Chuck Lever wrote:
Hi Roland-
On 04/02/2010 01:22 PM, Roland Dreier wrote:
> > The write_ports code will fail both the INET4 and INET6
transport
> > creation if
> > the transport returns an error when PF_INET6 is specified.
Some transports
> > that do not support INET6 return an error other than
EAFNOSUPPORT.
>
> That's the real bug. Any reason the RDMA RPC transport can't
return
> EAFNOSUPPORT in this case?
I think Tom's changelog is misleading. The problem is that the RDMA
transport actually does support IPv6, but it doesn't support the
IPV6ONLY option yet. So if NFS/RDMA binds to a port for IPv4, then the
IPv6 bind fails because of the port collision.
IPV6ONLY is a requirement for RPC over IPv6. If the underlying
transport does not support IPV6ONLY, then it cannot properly support
RPC over IPv6. It's easy enough to catch listener creation calls for
IPv6 on such transports, and simply return EAFNOSUPPORT until support
for IPV6ONLY can be provided.
The __write_ports() interface is specifically designed to silently
fall back to IPv4-only when IPv6 transport creation fails with
ENOAFSUPPORT. I don't see a good reason to change the generic logic
in __write_ports() if there is a problem with implementing RPC over
IPv6 in a specific transport capability. __write_ports() will do the
right thing if the transport returns the correct error code.

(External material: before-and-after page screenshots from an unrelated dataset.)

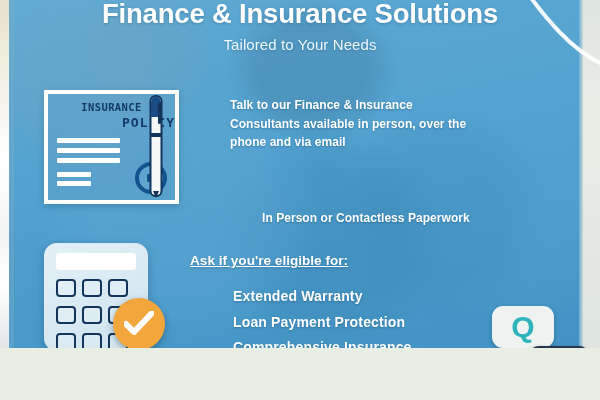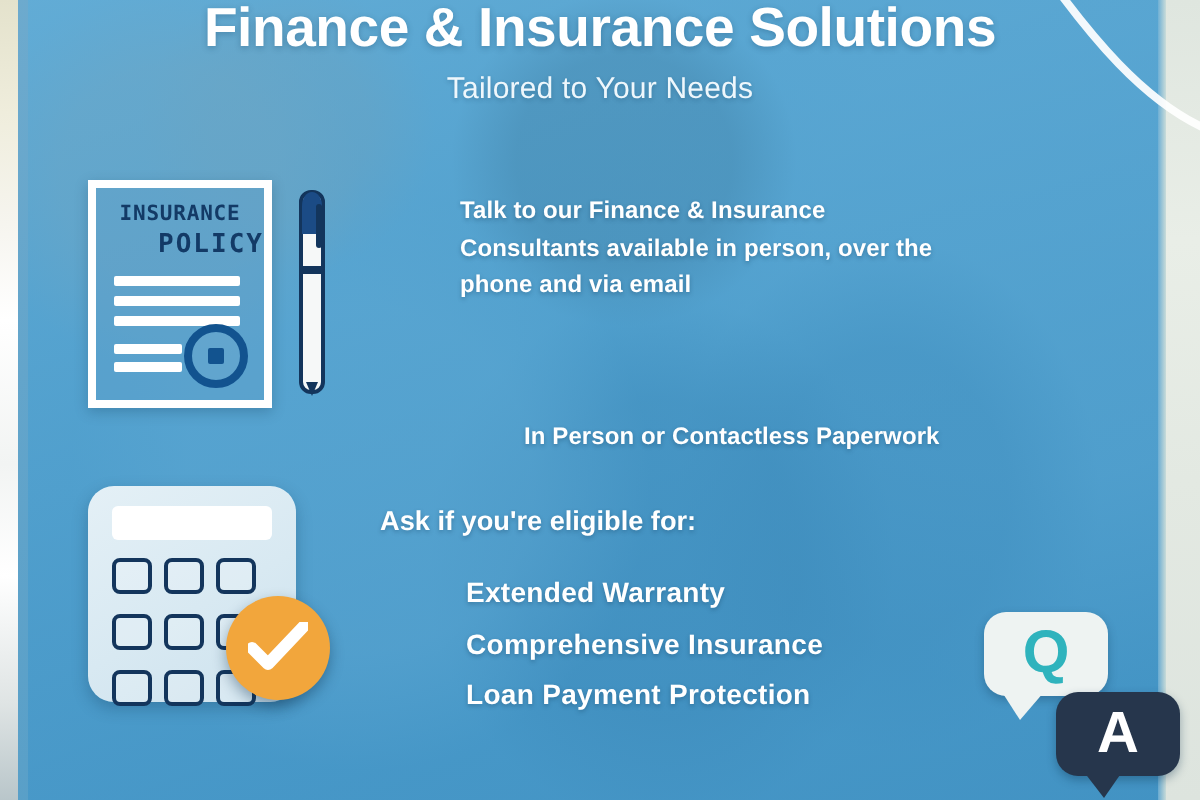--- a/index.html
+++ b/index.html
@@ -8,7 +8,7 @@
     font-family:"Liberation Sans","DejaVu Sans",sans-serif;
     background:#e9eee4;
   }
-  .stage{position:relative;width:600px;height:400px;overflow:hidden;}
+  .stage{position:relative;width:600px;height:348px;overflow:hidden;}
 
   
   .photo{

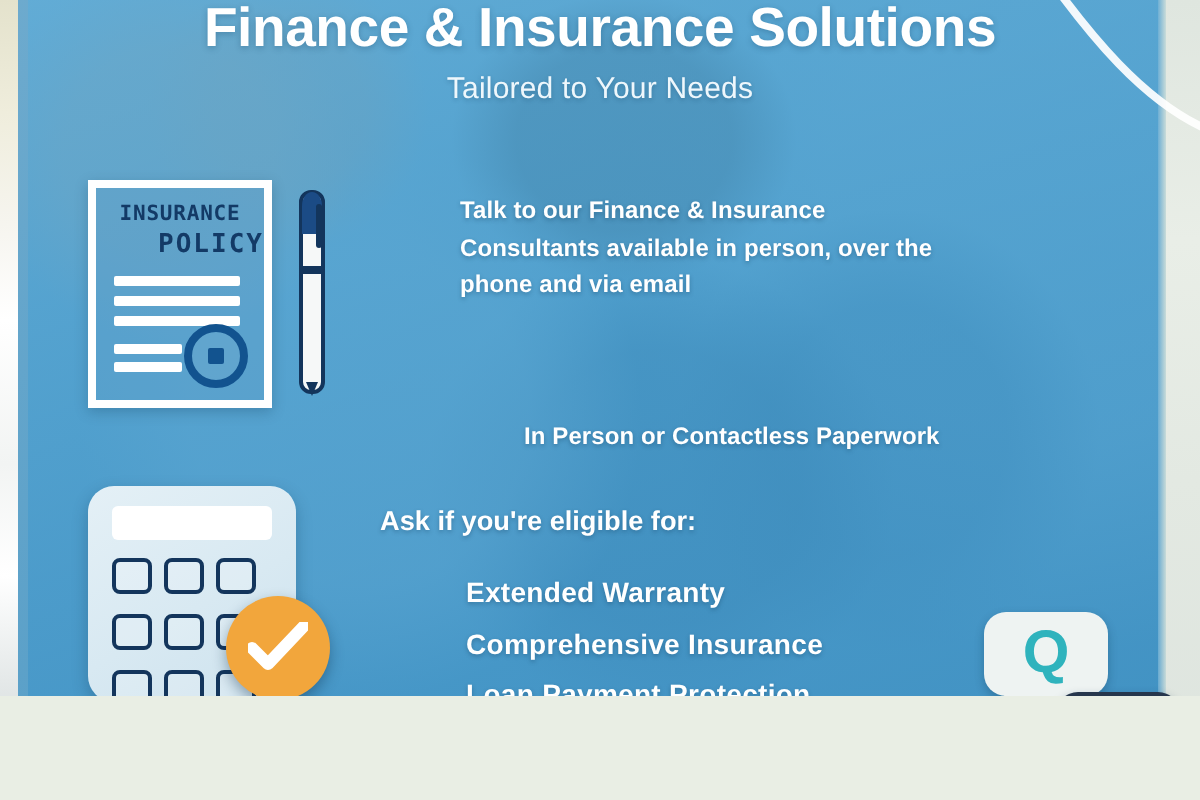--- a/index.html
+++ b/index.html
@@ -77,7 +77,7 @@
   }
 
   
-  .doc-wrap{position:absolute;left:44px;top:90px;width:92px;height:114px;}
+  .doc-wrap{position:absolute;left:44px;top:90px;width:92px;height:114px;padding-left:43px;}
   .doc-frame{
     position:absolute;inset:0;border:4px solid #ffffff;box-sizing:border-box;
     background:rgba(96,160,200,.35);

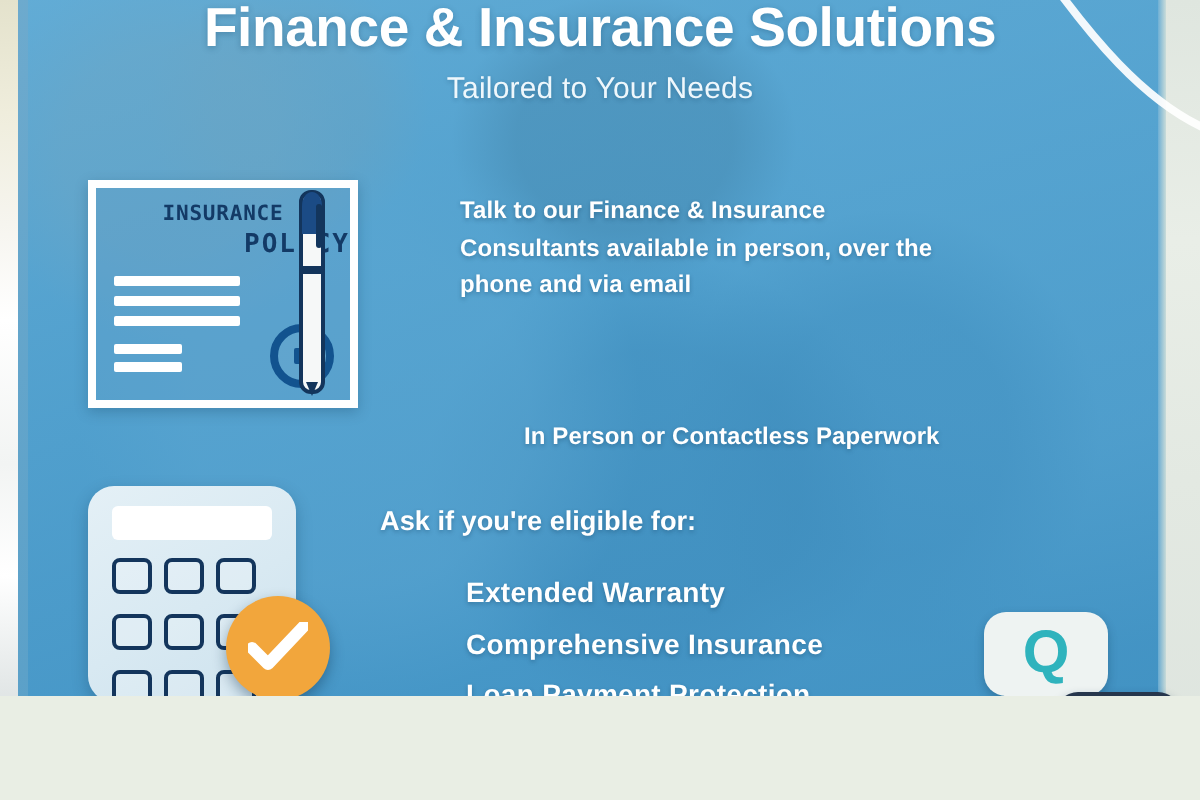--- a/index.html
+++ b/index.html
@@ -69,7 +69,7 @@
   .para.p1{left:230px;top:96px;width:240px;}
   .para.p2{left:230px;top:162px;width:230px;}
   .para.p3{left:230px;top:209px;width:230px;margin-left:32px;}
-  .ask{left:190px;top:253px;font-size:13.6px;font-weight:bold;}
+  .ask{left:190px;top:253px;font-size:13.6px;font-weight:bold;text-decoration:underline;}
   .bullets{left:233px;top:284px;}
   .bullets .bl{
     font-size:14px;line-height:25.6px;font-weight:700;letter-spacing:.15px;

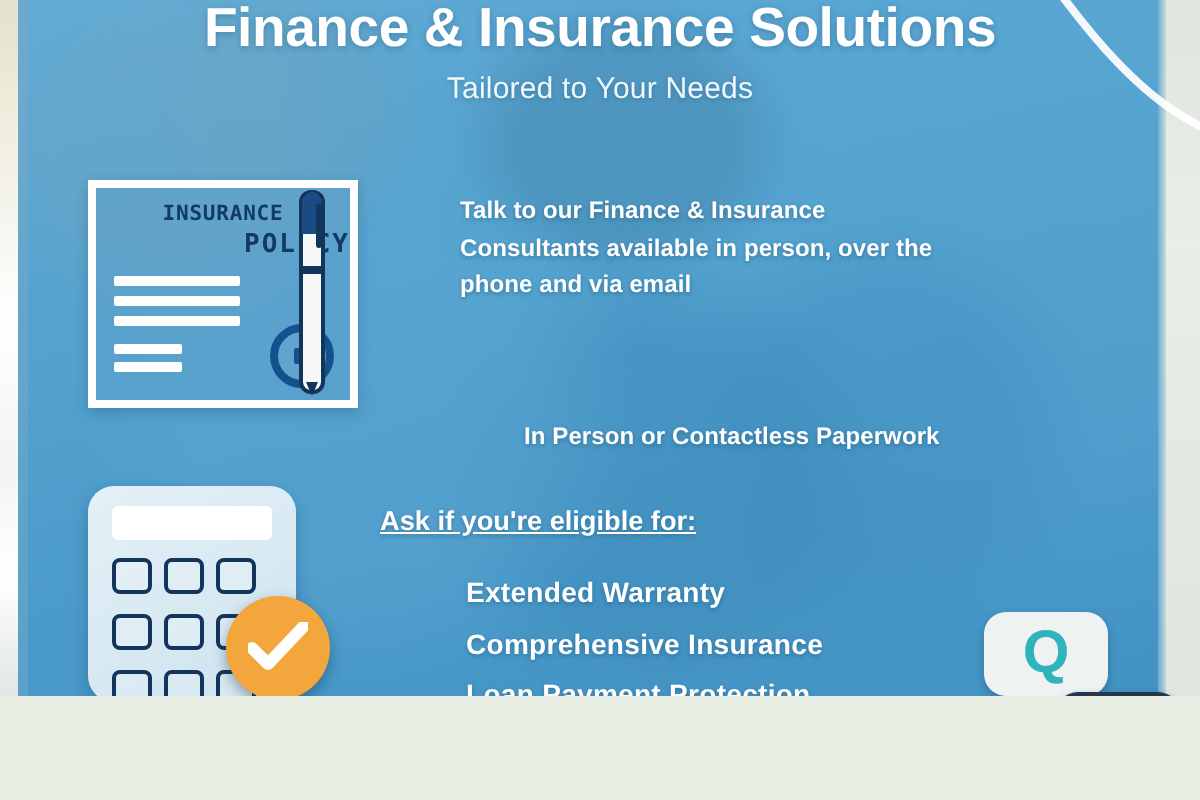--- a/index.html
+++ b/index.html
@@ -183,8 +183,8 @@
 
   <div class="copy bullets">
     <div class="bl">Extended Warranty</div>
+    <div class="bl">Loan Payment Protection</div>
     <div class="bl">Comprehensive Insurance</div>
-    <div class="bl">Loan Payment Protection</div>
   </div>
 
   <div class="doc-wrap">

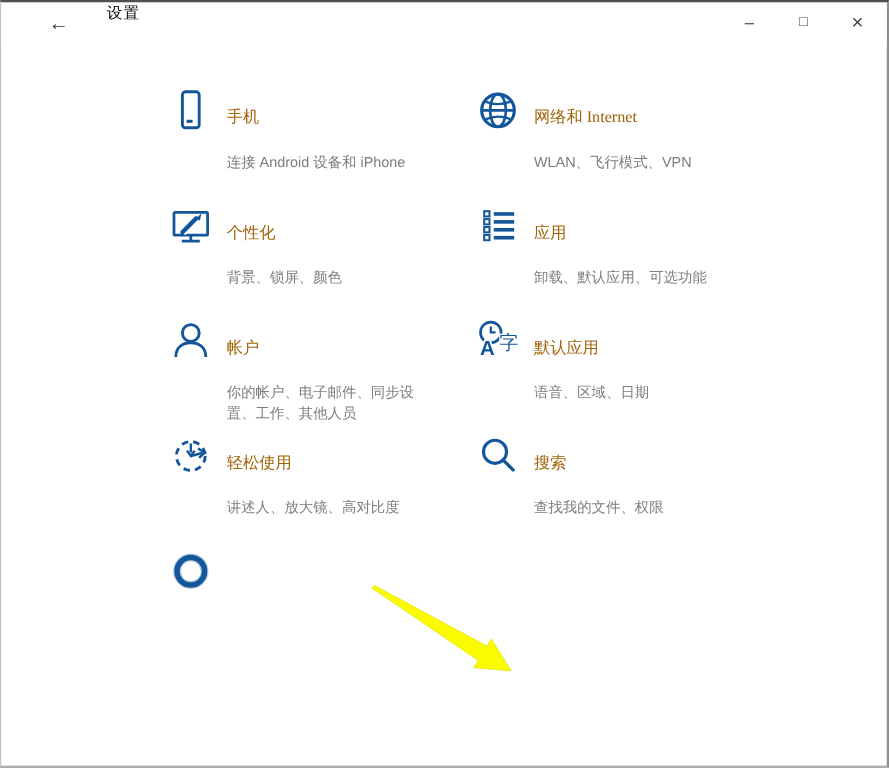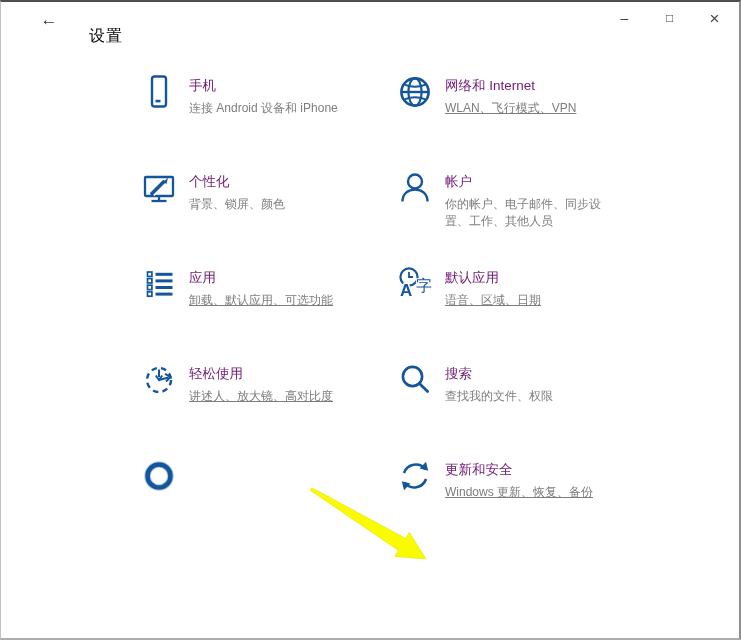--- a/index.html
+++ b/index.html
@@ -14,7 +14,7 @@
   .titlebar{position:absolute;left:0;top:0;width:100%;height:36px;background:#fff;}
   .back-btn{position:absolute;left:34px;top:5px;width:28px;height:26px;border:none;background:transparent;
     font-size:17px;color:#333;cursor:pointer;padding:0;line-height:26px;text-align:center;font-family:inherit;}
-  .win-title{position:absolute;left:88px;top:24px;font-size:16px;color:#000;letter-spacing:1px;}
+  .win-title{position:absolute;left:88px;top:0;font-size:13px;color:#000;letter-spacing:1px;}
   .caption-buttons{position:absolute;right:2px;top:0;display:flex;}
   .caption-buttons button{width:45px;height:33px;border:none;background:transparent;color:#444;
     font-size:14px;line-height:33px;text-align:center;padding:0;cursor:pointer;font-family:inherit;}

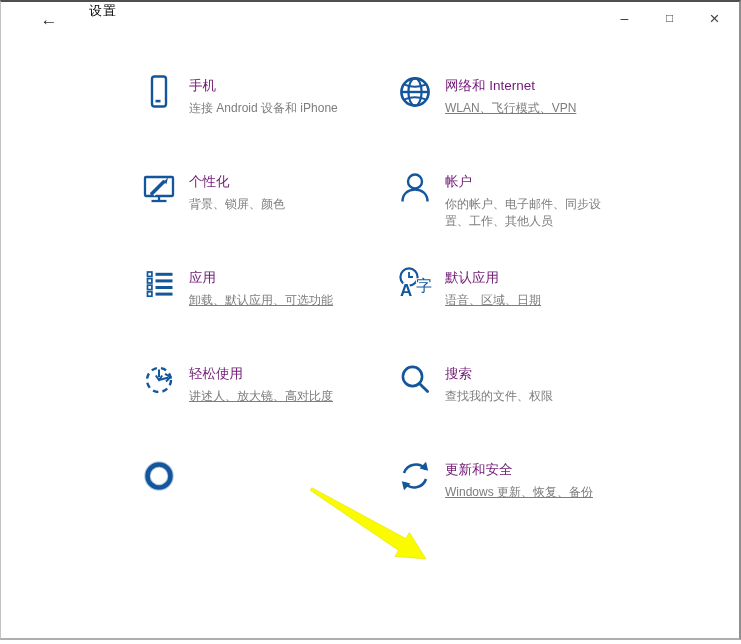--- a/index.html
+++ b/index.html
@@ -25,7 +25,7 @@
   .tile{display:flex;align-items:flex-start;cursor:pointer;padding-top:4px;}
   .tile .icon{width:40px;height:40px;flex:0 0 40px;margin-top:2px;}
   .tile .txt{margin-left:10px;}
-  .tile .title{font-size:13.5px;color:#701a75;line-height:17px;margin-top:7px;}
+  .tile .title{font-size:13.5px;color:#a16207;line-height:17px;margin-top:19px;font-family:Liberation Serif, serif;}
   .tile .sub{font-size:12px;color:#7d7d7d;line-height:17px;margin-top:6px;}
   .col1 .sub{max-width:166px;}
   .col2 .sub{max-width:212px;text-decoration:underline;}

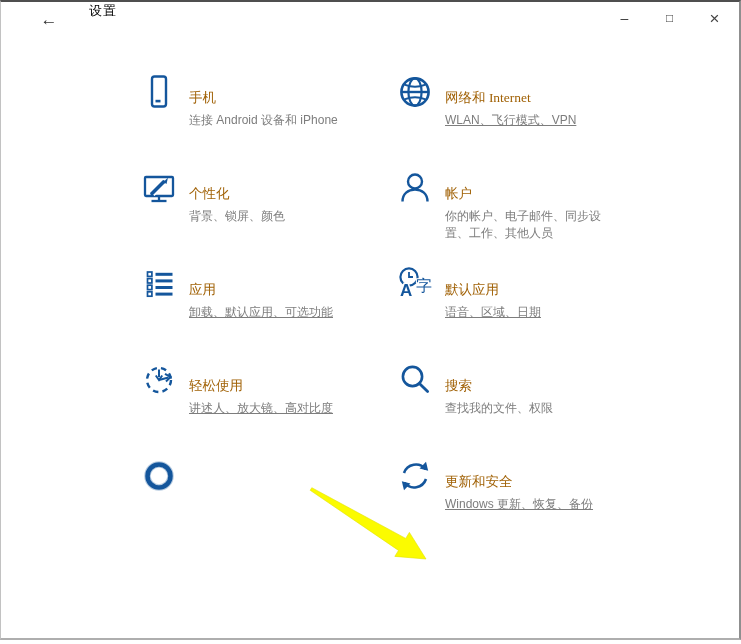--- a/index.html
+++ b/index.html
@@ -26,7 +26,7 @@
   .tile .icon{width:40px;height:40px;flex:0 0 40px;margin-top:2px;}
   .tile .txt{margin-left:10px;}
   .tile .title{font-size:13.5px;color:#a16207;line-height:17px;margin-top:19px;font-family:Liberation Serif, serif;}
-  .tile .sub{font-size:12px;color:#7d7d7d;line-height:17px;margin-top:6px;}
+  .tile .sub{font-size:12px;color:#7d7d7d;line-height:17px;margin-top:21px;}
   .col1 .sub{max-width:166px;}
   .col2 .sub{max-width:212px;text-decoration:underline;}
   .icon svg{display:block;width:40px;height:40px;}

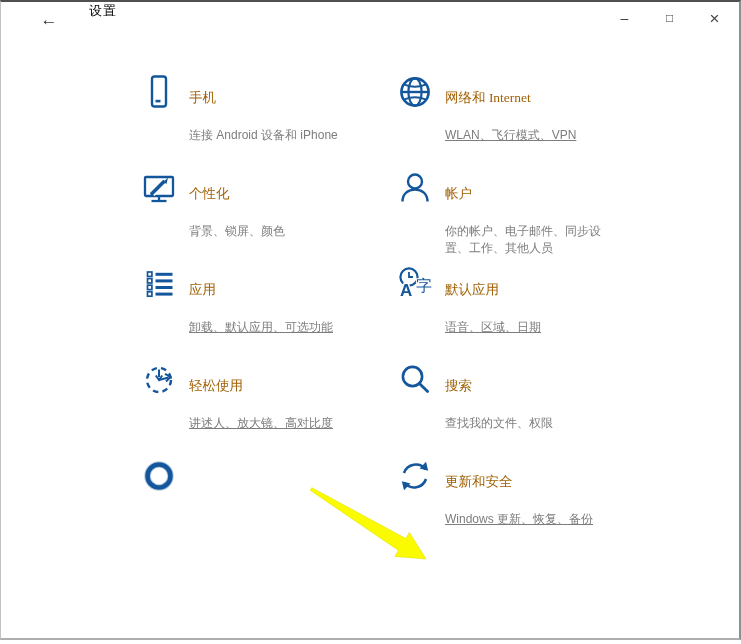--- a/index.html
+++ b/index.html
@@ -28,7 +28,7 @@
   .tile .title{font-size:13.5px;color:#a16207;line-height:17px;margin-top:19px;font-family:Liberation Serif, serif;}
   .tile .sub{font-size:12px;color:#7d7d7d;line-height:17px;margin-top:21px;}
   .col1 .sub{max-width:166px;}
-  .col2 .sub{max-width:212px;text-decoration:underline;}
+  .col2 .sub{max-width:212px;}
   .icon svg{display:block;width:40px;height:40px;}
   
   .arrow-overlay{position:absolute;left:0;top:0;pointer-events:none;}

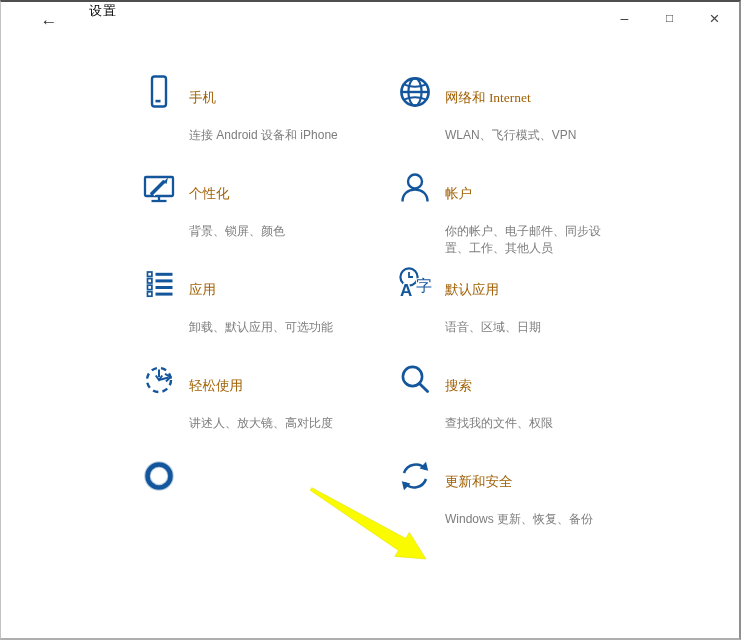--- a/index.html
+++ b/index.html
@@ -96,19 +96,6 @@
       </span>
     </div>
 
-    <div class="tile col1">
-      <span class="icon">
-        <svg viewBox="0 0 40 40" fill="none" stroke="#14569c" stroke-width="2.4">
-            <circle cx="20" cy="13.5" r="7"></circle>
-            <path d="M7.5,33.5 C7.5,25.5 13,21.6 20,21.6 C27,21.6 32.5,25.5 32.5,33.5"></path>
-          </svg>
-      </span>
-      <span class="txt">
-        <div class="title">帐户</div>
-        <div class="sub">你的帐户、电子邮件、同步设置、工作、其他人员</div>
-      </span>
-    </div>
-
     <div class="tile col2">
       <span class="icon">
         <svg viewBox="0 0 40 40">
@@ -132,6 +119,19 @@
       </span>
     </div>
 
+    <div class="tile col1">
+      <span class="icon">
+        <svg viewBox="0 0 40 40" fill="none" stroke="#14569c" stroke-width="2.4">
+            <circle cx="20" cy="13.5" r="7"></circle>
+            <path d="M7.5,33.5 C7.5,25.5 13,21.6 20,21.6 C27,21.6 32.5,25.5 32.5,33.5"></path>
+          </svg>
+      </span>
+      <span class="txt">
+        <div class="title">帐户</div>
+        <div class="sub">你的帐户、电子邮件、同步设置、工作、其他人员</div>
+      </span>
+    </div>
+
     <div class="tile col2">
       <span class="icon">
         <svg viewBox="0 0 40 40">

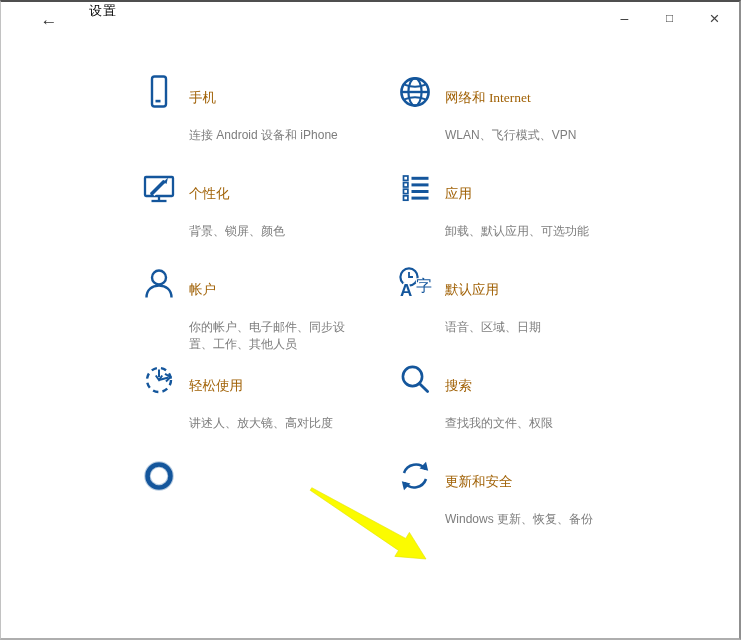--- a/index.html
+++ b/index.html
@@ -188,20 +188,6 @@
     </div>
 
 
-    <div class="tile col2">
-      <span class="icon">
-        <svg viewBox="0 0 40 40">
-            <path d="M9,17 A12.5 12.5 0 0 1 30.5,13.2" fill="none" stroke="#14569c" stroke-width="2.6"></path>
-            <path d="M31,5.8 L33.2,14.8 L24.6,12.6 Z" fill="#14569c"></path>
-            <path d="M31,23 A12.5 12.5 0 0 1 9.5,26.8" fill="none" stroke="#14569c" stroke-width="2.6"></path>
-            <path d="M9,34.2 L6.8,25.2 L15.4,27.4 Z" fill="#14569c"></path>
-          </svg>
-      </span>
-      <span class="txt">
-        <div class="title">更新和安全</div>
-        <div class="sub">Windows 更新、恢复、备份</div>
-      </span>
-    </div>
 
   </div>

Implementing the IPV6ONLY option for RDMA binding is probably not
feasible for 2.6.34, so the best band-aid for now seems to be Tom's
patch.
My recent experience with similar changes suggests the specific
solution Tom proposed will trigger extra bug reports and e-mails, as
the change appears to affect non-RDMA transports as well. This printk
might fire, for example, for INET transports on systems that are built
without IPv6 support, or where ipv6.ko is blacklisted in user space.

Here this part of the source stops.